- _What is being asked_:
Filter the records below for the word "font". Keep each line that has it.
--- Record set Enclosed Below ---
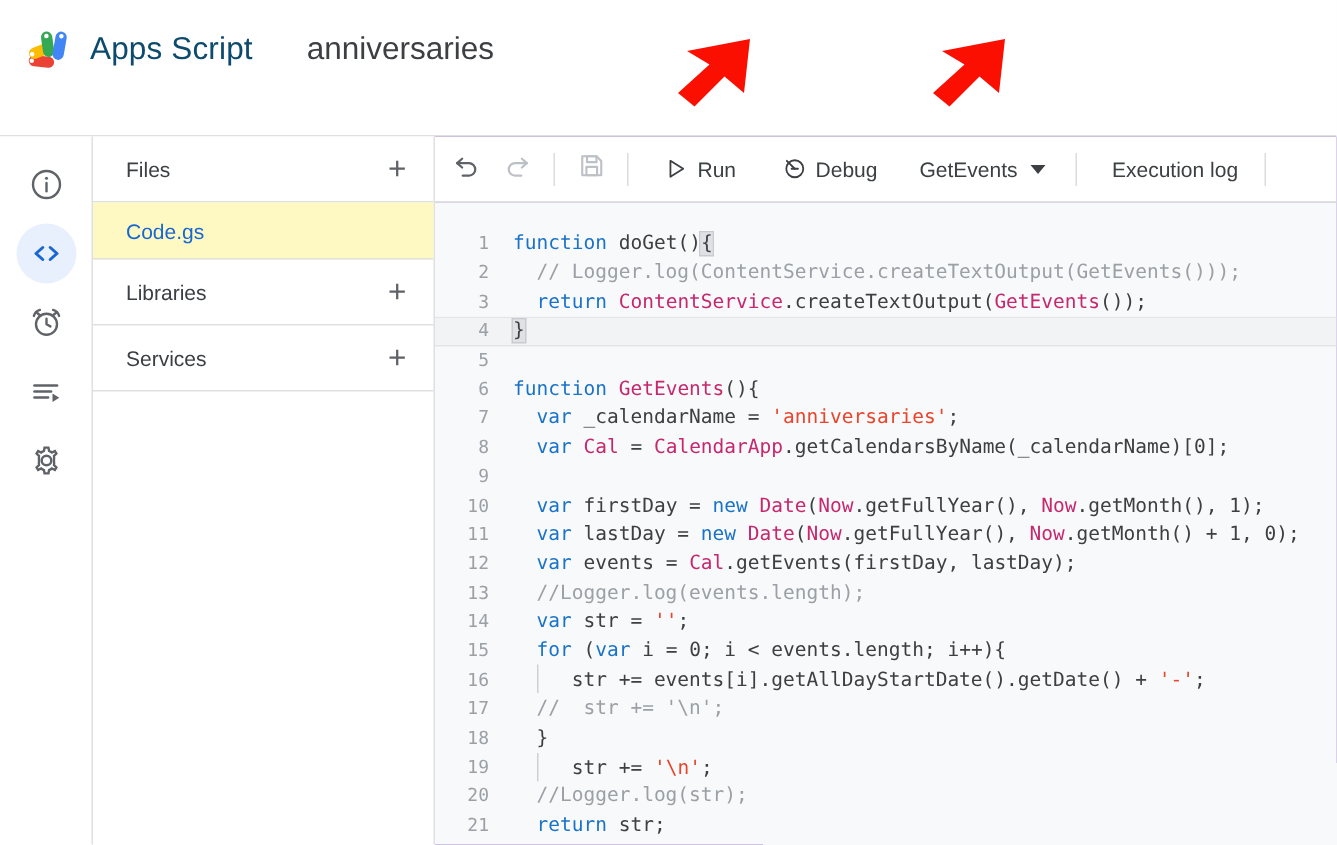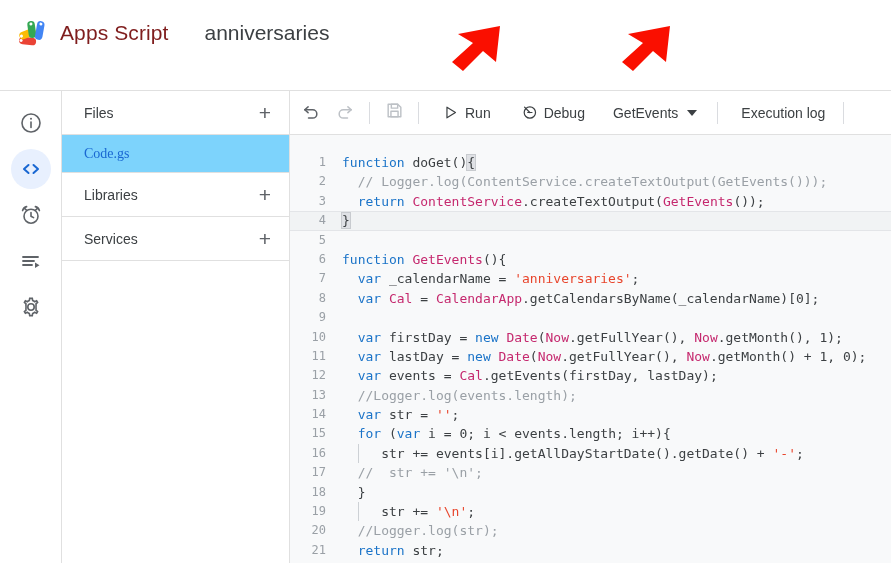--- a/index.html
+++ b/index.html
@@ -36,7 +36,7 @@
   .logo-wrap svg { display: block; }
   .app-name {
     font-size: 21px;
-    color: #7f1d1d;
+    color: #0c4a6e;
     letter-spacing: 0.1px;
     white-space: nowrap;
   }

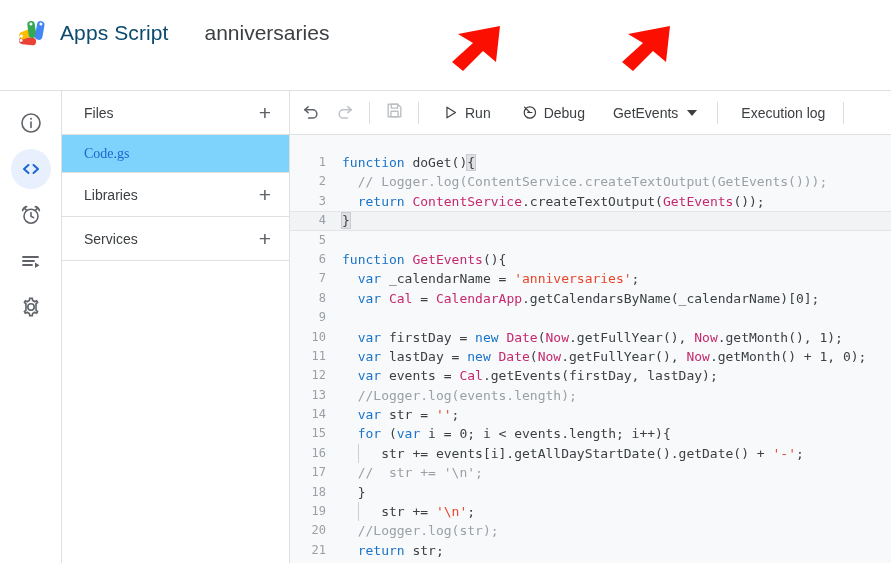--- a/index.html
+++ b/index.html
@@ -123,9 +123,8 @@
     cursor: pointer;
   }
   .file-item.selected {
-    background: #7dd3fc;
+    background: #fef9c3;
     color: #1967d2;
-    font-family: Liberation Serif, serif;
   }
--- End of Enclosed Record set ---
- _Answer to the exercise_:
     font-size: 21px;
-    font-family: Liberation Serif, serif;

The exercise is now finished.